Interrumpir un pregón, adelgazar de frío, llamar a los bomberos


Leo en un libro de Paul Auster que solo le ocurren cosas a quien sabe contarlas. Y esa misma tarde, mi compañera CG. me lo confirma. Siempre la he admirado como narradora. Me cuenta una de esas historias que te parecerían normales en una película, pero que ocurrió en la calle los Baños en Albacete. Estaba a punto de marcharse la señora que se encarga de cuidar a su madre, cuando las tres descubrieron un resplandor acompañado de un fuerte olor a quemado. Procedía de la puerta. Se asomaron al rellano. El apartamento de los vecinos estaba en llamas. Tocaron y nadie respondió. Cualquiera en esa situación hubiera perdido los papeles. CG. es tan buena narradora porque es dueña de una sangre fría envidiable. Pensó: si el incendio alcanza el ascensor, a mi madre no hay quien la baje de un quinto en la silla de ruedas. De modo que embarcó a la mujer y la ayudante camino de la calle, mientras ella llamaba a los bomberos y recogía algunas cosas. «¿Encontraste el número en esas circunstancias?», le pregunto. «Me lo sé de memoria», responde. Y añade que los bomberos fueron supereficientes. «Llegaron en un santiamén, preguntaron si tenía llave de la casa, si había alguien dentro y, cuando les respondí a las dos cosas que no, actuaron con la diligencia que se espera de ellos. En un periquete habían sofocado el fuego, mientras que mi madre, la asistenta y yo nos refugiábamos en el bar de abajo y recibíamos la propuesta de las monjitas del colegio vecino de dormir en su centro si era necesario». No lo fue. Pero por la noche volvió el olor, un olor a quemado nuevo, en medio del tufo antiguo de la tarde. CG. se asomó y de nuevo vio resplandores. Esta vez acudió un solo bombero a la llamada, el último retén. Era la ropa que reposaba en la secadora, que había guardado vivos los rescoldos. Ya solo fue echar un par de cubos y terminar de aplacar el conato. Luego, a ver quien dormía. Era estar con un ojo cerrado y otro abierto, y asomarse de vez en cuando, y husmear el ambiente, intentando distinguir tonos de olor a quemado. La casa de los vecinos quedó como si la hubieran pintado de negro. A los tres días leo, no sé dónde, que han despedido a nueve bomberos del ayuntamiento, por los recortes. Ese es el premio a lo que funciona bien. A ver ahora quién duerme.

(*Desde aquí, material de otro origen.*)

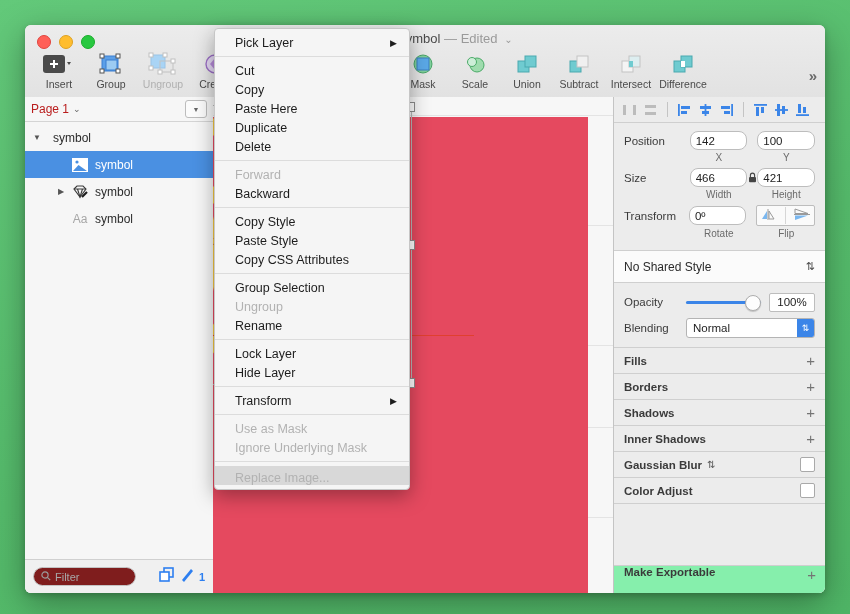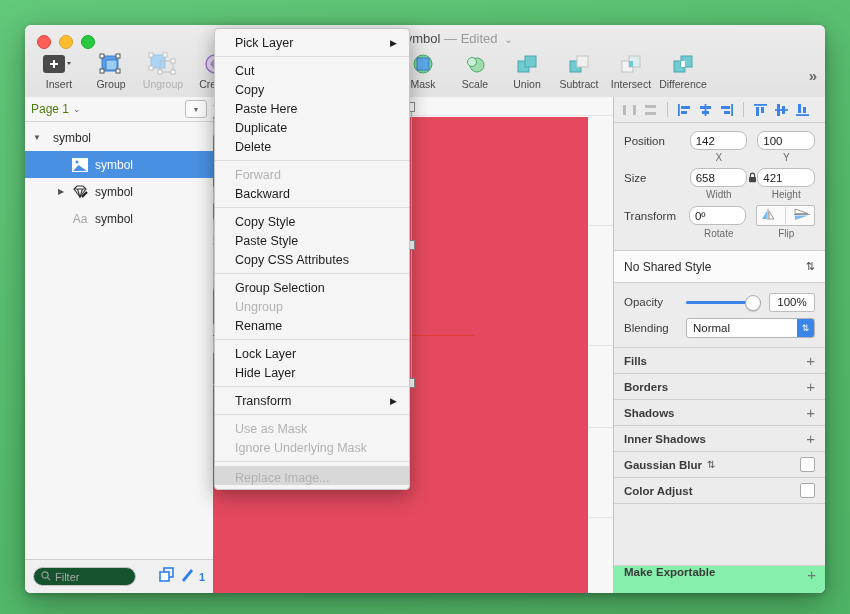--- a/index.html
+++ b/index.html
@@ -53,21 +53,21 @@
 
   
   .sidebar{
     position:absolute;left:0;top:72px;width:188px;height:496px;
     background:#f6f6f6;border-right:1px solid #c4c4c4;
   }
   .pagebar{
     height:24px;border-bottom:1px solid #d4d4d4;display:flex;align-items:center;
     padding:0 6px;background:#f6f6f6;
   }
-  .pagebar .pg{font-size:12px;color:#4d7c0f;text-align:right;}
+  .pagebar .pg{font-size:12px;color:#b91c1c;text-align:right;}
   .pagebar .pgchev{font-size:9px;color:#666;margin-left:4px;}
   .pagebar .spacer{flex:1;}
   .pgbtn{
     width:20px;height:16px;border:1px solid #bcbcbc;border-radius:3px;background:#fbfbfb;
     display:flex;align-items:center;justify-content:center;font-size:7px;color:#666;
   }
   .layers{padding-top:2px;}
   .layer{height:27px;display:flex;align-items:center;font-size:12px;color:#2b2b2b;}
   .layer .tw{width:16px;text-align:center;font-size:8px;color:#555;flex:0 0 16px;}
   .layer .ic{width:22px;display:flex;align-items:center;justify-content:center;flex:0 0 22px;}
@@ -76,21 +76,21 @@
   .layer.sel .tw{color:#fff;}
   .layer.d0{padding-left:4px;}
   .layer.d1{padding-left:28px;}
 
   .statusbar{
     position:absolute;left:0;bottom:0;width:188px;height:34px;
     background:#f0f0f0;border-top:1px solid #d0d0d0;display:flex;align-items:center;
     padding:0 8px;box-sizing:border-box;
   }
   .filter{
-    flex:0 0 103px;height:19px;border:1px solid #c3c3c3;border-radius:10px;background:#14532d;
+    flex:0 0 103px;height:19px;border:1px solid #c3c3c3;border-radius:10px;background:#7f1d1d;
     display:flex;align-items:center;padding:0 7px;box-sizing:border-box;text-align:center;
   }
   .filter .mg{color:#9b9b9b;font-size:10px;margin-right:4px;}
   .filter .ph{font-size:11px;color:#a8a8a8;}
   .stright{flex:1;display:flex;align-items:center;justify-content:flex-end;gap:5px;color:#2d7ff0;}
   .stright .cnt{font-size:11px;color:#2d7ff0;font-weight:bold;}
 
   
   .canvas{
     position:absolute;left:188px;top:72px;width:424px;height:496px;
@@ -560,21 +560,21 @@
           <span class="pgap"></span>
           <span class="pfield">100</span>
         </div>
         <div class="subrow">
           <span class="sub">X</span>
           <span class="sub s2">Y</span>
         </div>
 
         <div class="prow">
           <span class="plab">Size</span>
-          <span class="pfield">658</span>
+          <span class="pfield">466</span>
           <span class="pgap">
             <svg width="9" height="11" viewBox="0 0 9 11">
                 <path d="M2.4 5V3.2a2.1 2.1 0 0 1 4.2 0V5" fill="none" stroke="#444" stroke-width="1.1"></path>
                 <rect x="1" y="5" width="7" height="5.2" rx="1" fill="#444"></rect>
               </svg>
           </span>
           <span class="pfield">421</span>
         </div>
         <div class="subrow">
           <span class="sub">Width</span>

Están buscando el interruptor que permita adelgazar a voluntad. Unos científicos de la Universidad de Sherbrooke, en Quebec, han publicado un estudio en el que demuestran que hay una grasa buena que come calorías. Se diferencia de la grasa tradicional, entre otras cosas, en el color, que no es blanco o amarillo, sino pardo. Lo que han descubierto estos científicos canadienses es cómo se activa esta grasa comegrasas. Básicamente hay dos maneras: una, haciendo ejercicio físico, lo que no constituye una gran novedad. La otra, pasando frío. Han sometido a seis hombres a un frío moderado dos horas al día y han visto que funciona. El estudio tiene una gran aplicación en la enseñanza. Si se quiere combatir el sobrepeso de nuestros escolares, ya no es necesario que se aumenten las horas de educación física, lo que venimos reclamando desde  hace décadas, pero sería muy gravoso porque habría que contratar profesores. Tampoco hará falta que se apliquen las drásticas medidas de eliminar la bollería industrial y los dulces de los centros educativos. Bastará, como ya están haciendo las autoridades autonómicas, con no suministrar dinero a los centros para que no puedan pagar la calefacción. El frío es sano. Y además adelgaza. Científicamente demostrado.

Interrumpir un pregón de fiestas puede tener pena de cárcel. Fue una acción de protesta en Guadalajara en la que participaron un millar de personas contra los recortes en Educación. De ese millar llevarán a juicio a cinco. Se toman decisiones contra la gente y no se acepta que la gente proteste. Curioso: vacíos de razón y de argumentos, recurren a la fuerza. Aunque sea la fuerza de la ley. Que no siempre es justa.